Mar
5
2008

5 Ways To Catch And Prevent Website Form Spam – Part 1

Share
Email

I used to get so much spam in my mailbox everyday that I was spending more time deleting it then I was adding new content, maintaining sites, or starting new sites combined (typical story right). Some of your website spam is not preventable, or, it is preventable, but at the cost of usability and/or good information getting caught in the “bad stuff” as well.

No doubt, if you’re serious about web development you’re going to be creating and interacting with forms on a regular basis. Especially with this new web 2.0 attitude every has…gee wiz, what’s that?

CAPTCHA
CAPTCHA is the number one method most people are using to prevent spam today. What is it?

“A CAPTCHA is a challenge response test used on computers to check if the user is human. A common kind of CAPTCHA that is used on websites requires that the visitor type the letters and numbers of a distorted image.
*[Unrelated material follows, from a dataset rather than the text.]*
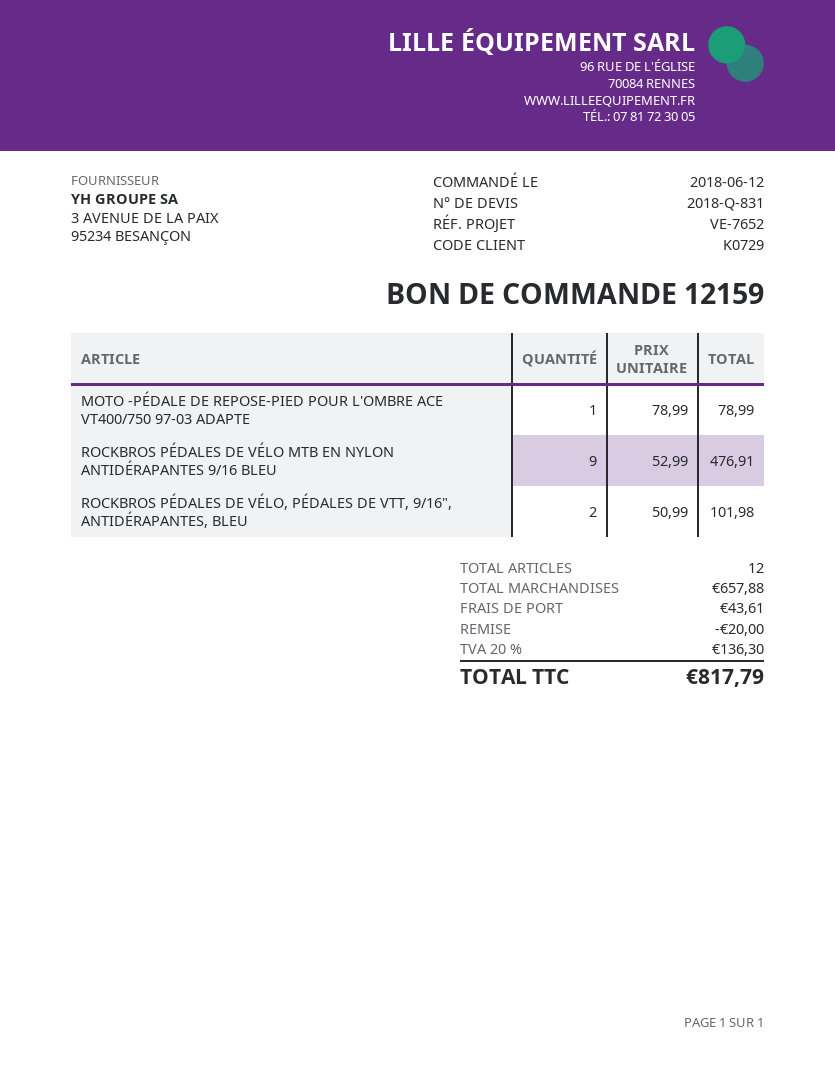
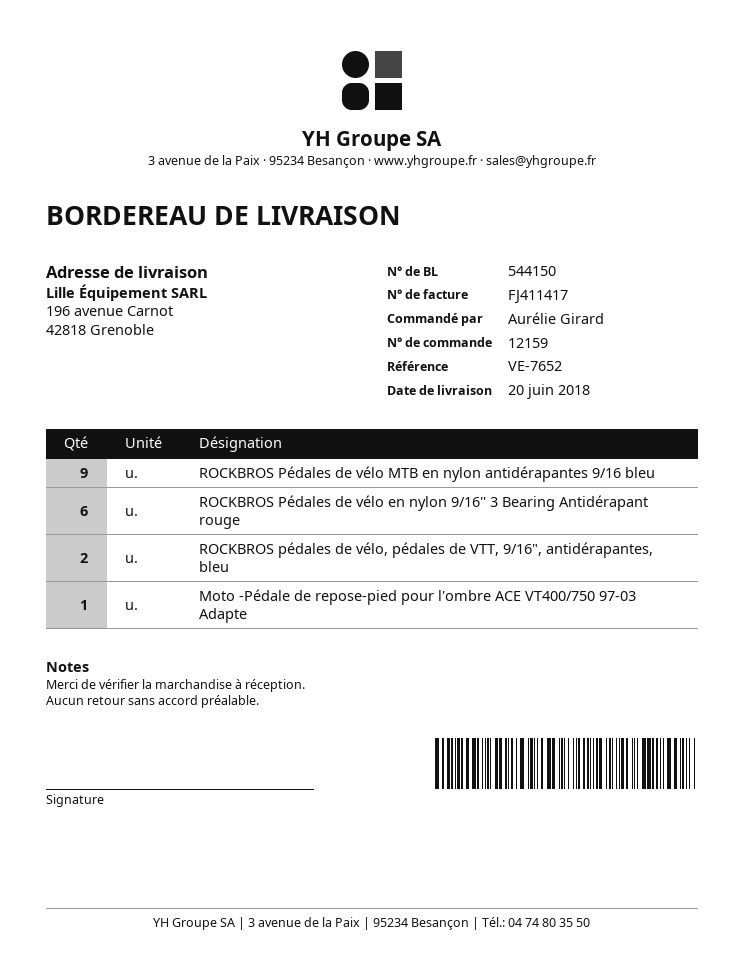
ROCKBROS Pédales de vélo en nylon 9/16'' 3 Bearing Antidérapant rouge: none -> 6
This method is based on the fact that is difficult for computers to extract the text from the image while it is very easy for humans.” – captchacreator.com

Here’s a few resources to scripts so you’ll be able to implement that functionality into your own forms:

Escape Data – Prevent SQL Injections
Capcha is usless if you’re leaving your form unprotected from attack. Remember to filter post strings with addslashes() or mysql_real_escape_string().

Also take a look at these functions for other similar kind of checks that might be useful:

  • htmlspecialchars() – Escapes the following characters: &,’,”,>,< ...that is the ampersand, single quote, double quote, less than, and greater than symbols.
  • strip_tags() – Strips out all HTML and PHP code from the given string.
  • htmlentities() – Converts ALL characters to their HTML entities equivalent (this is a more catch all version of htmlspecialchars).
  • urlencode() – Encodes the URL to pass strings on a GET method. As I mentioned, don’t use GET with forms. This is useful when you’re passing user input variables for other reasons.
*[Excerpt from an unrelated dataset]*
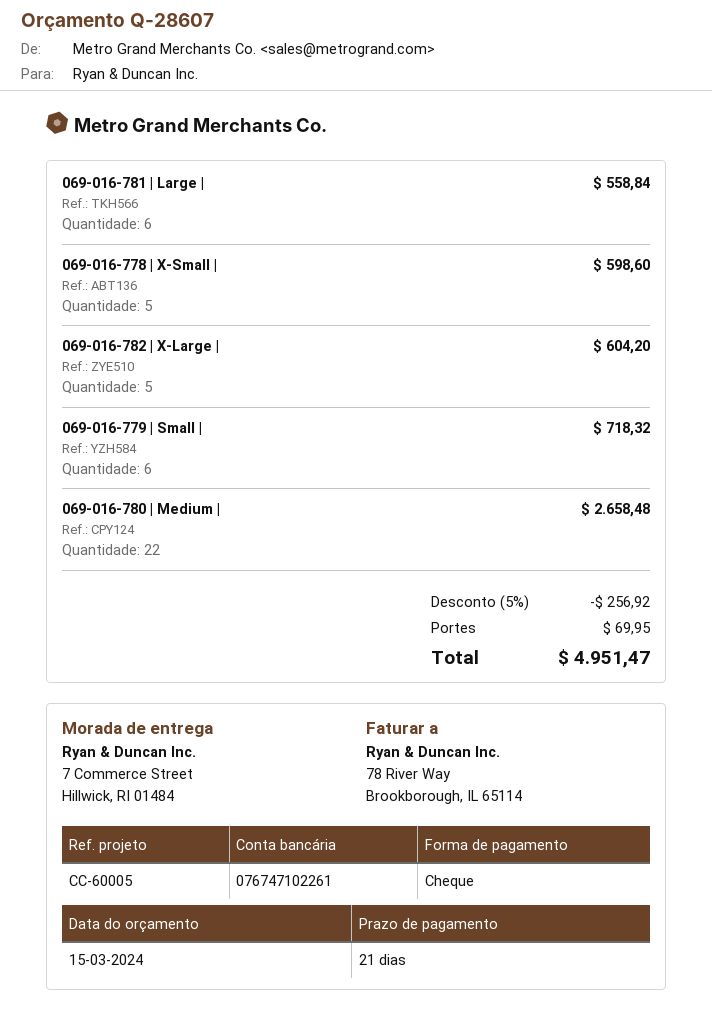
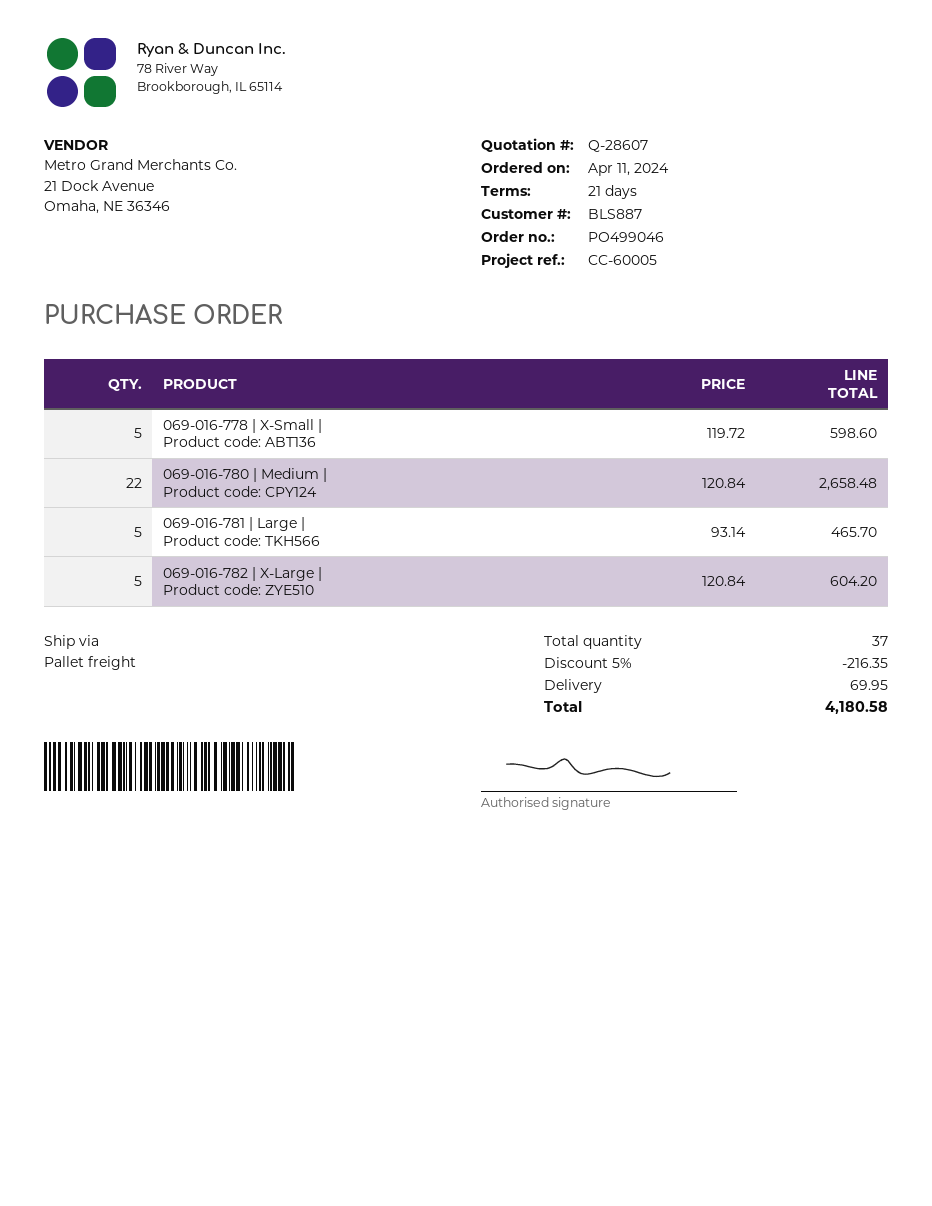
069-016-781 | Large |: 6 for 558.84 -> 5 for 465.70
069-016-779 | Small |: 6 for 718.32 -> none
discount: 5% = 256.92 -> 5% = 216.35
total: 4951.47 -> 4180.58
Remember, once you convert data like this using one of the above functions, you can undo it for readability and output by using its reverse function. urlencode() for example has urldecode() to undo its actions so you can begin using the string as you would have before the encode.

Check Request Method
Throw an if statement around your existing form processor that checks to see if data is coming from the globals post variable. If not, then the user is not accessing your form the way you designed it to be used.

  1. <?php
  2. if ($_SERVER['REQUEST_METHOD'] == 'POST') {
  3. //typical form processes
  4. } else {
  5. echo "The form can not be used like that";
  6. }
  7. ?>

Change this to GET if you’re using that instead. However, I would high recommend you never use that method as it is more insecure.

Check Request Source
You should also check to see if the request is originating from your own server. This is a very common method of form abuse which doesn’t necessarily mean you’ll be receiving spam. If you’re server is getting a lot of bounced emails to its default email you may have someone abusing your site in this manner.

  1. <?php
  2. $source = $_SERVER['HTTP_HOST'];
  3. //or if you want to detect just the domain you can use a regular expression to filter it.
  4. $source = ereg_replace("^(www.)?([^.]+).[^.]+$", "\\2",$_SERVER['HTTP_HOST']);
  5. if ($source !== "robmalon.com") {
  6. echo "you are illegally accessing this script";
  7. } else {
  8. //typical form processes
  9. }
  10.  
  11. //The referrer should also be from your own domain...Likewise, if there is no referral then the user obviously isnt using your form correctly (so we dont have to check for that).
  12. //Note: stristr() searches for the first occurrence of a string inside another string.
  13. if(stristr(getenv("HTTP_REFERER"),$source)) {
  14. //typical form processes
  15. } else {
  16. echo "you are illegally accessing this script";
  17. }
  18. ?>

Using Regular Expressions For Data Validation
I like to check data using preg_match (or any of the regular expression functions). This method kills a lot of birds with one stone. Why write separate functions to check if a string is empty, then another if it allows numbers, and another if it allows alpha characters, and another to specific field length, and another…you get the point.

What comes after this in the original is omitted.